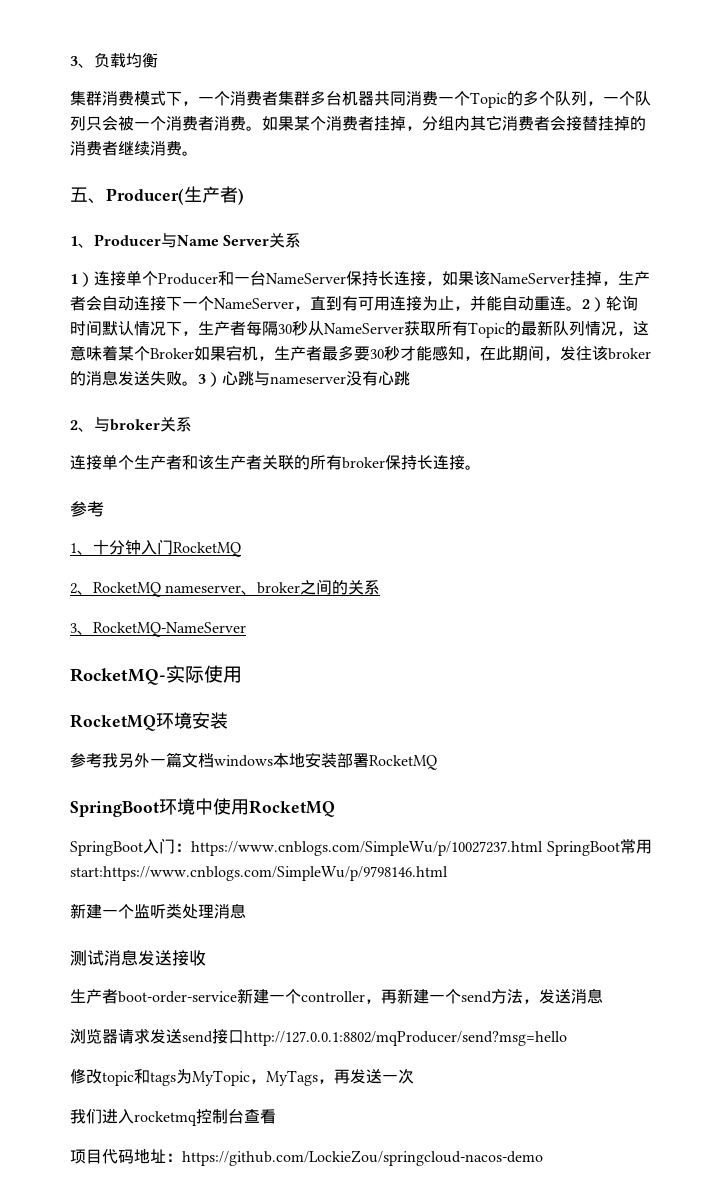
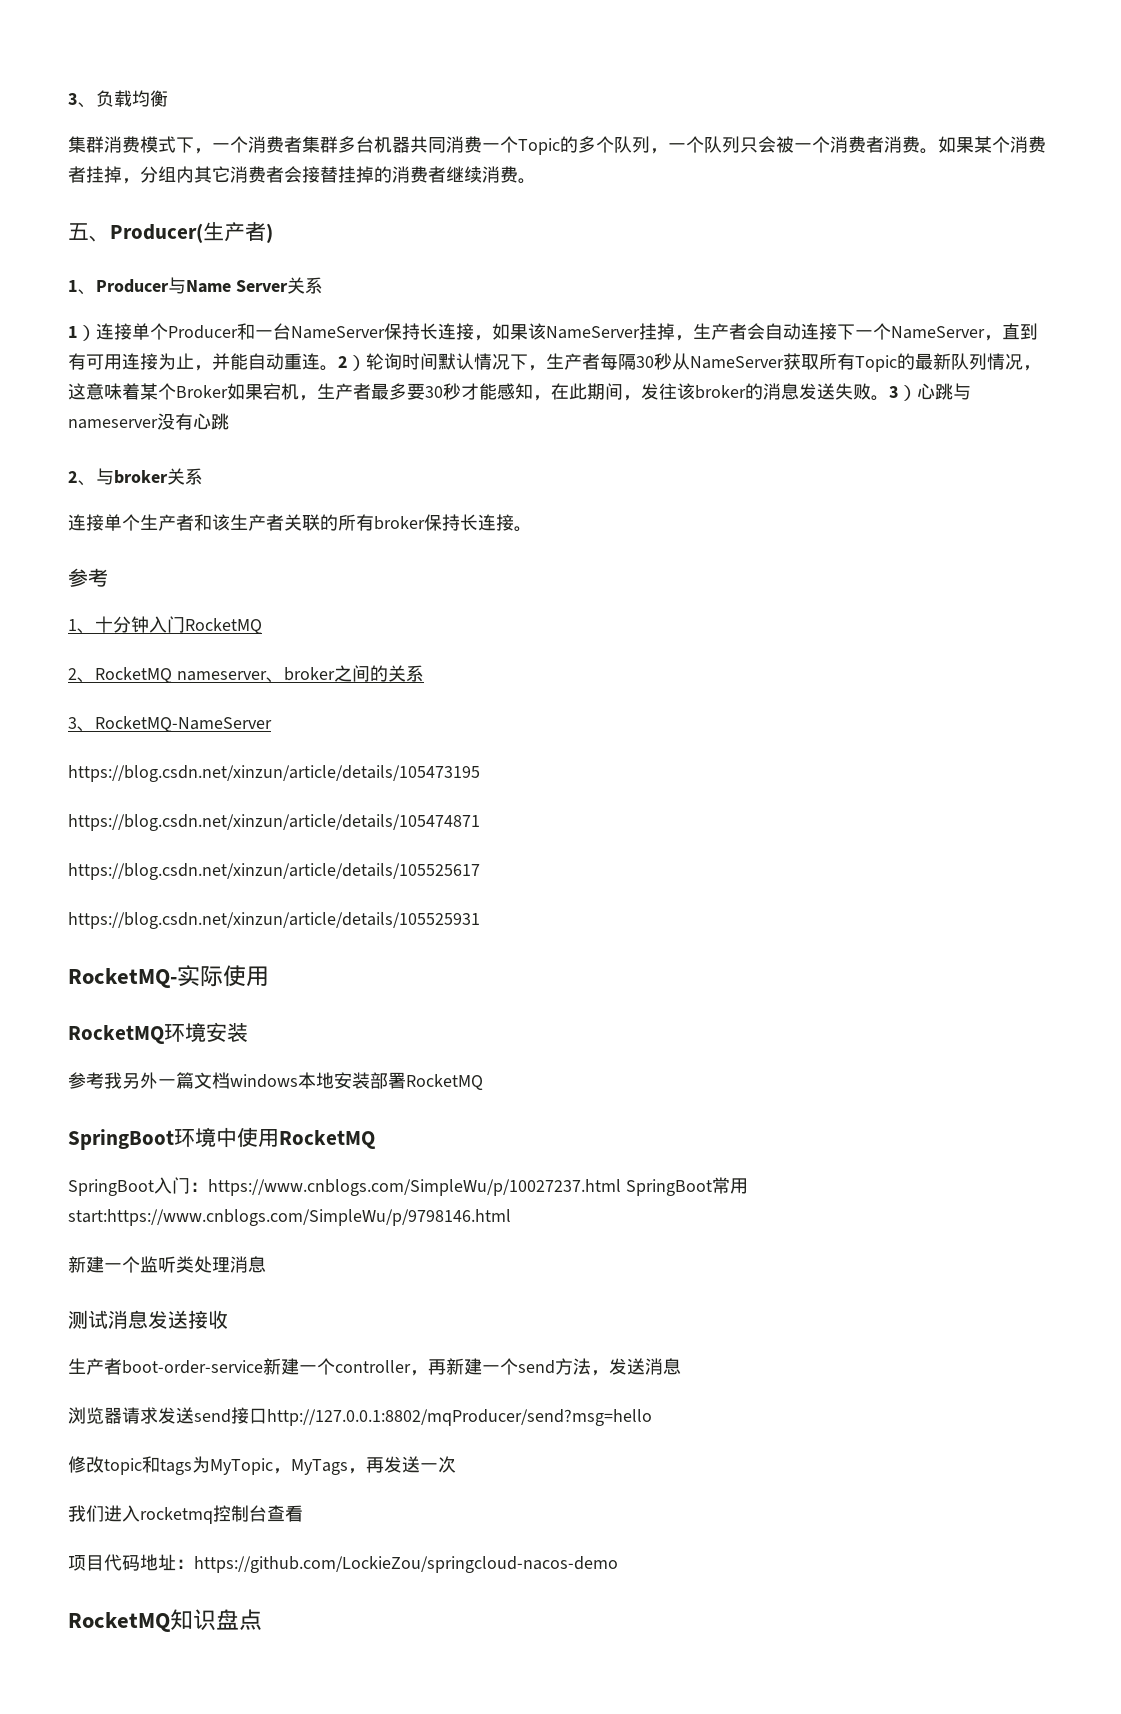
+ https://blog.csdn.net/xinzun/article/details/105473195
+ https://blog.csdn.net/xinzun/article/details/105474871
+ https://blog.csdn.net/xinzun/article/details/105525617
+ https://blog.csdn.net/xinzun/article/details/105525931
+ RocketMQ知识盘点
......
→ ACTION ITEM
Gather all lines with the string "details" from the data.

→ YOUR RESPONSE
+ https://blog.csdn.net/xinzun/article/details/105473195
+ https://blog.csdn.net/xinzun/article/details/105474871
+ https://blog.csdn.net/xinzun/article/details/105525617
+ https://blog.csdn.net/xinzun/article/details/105525931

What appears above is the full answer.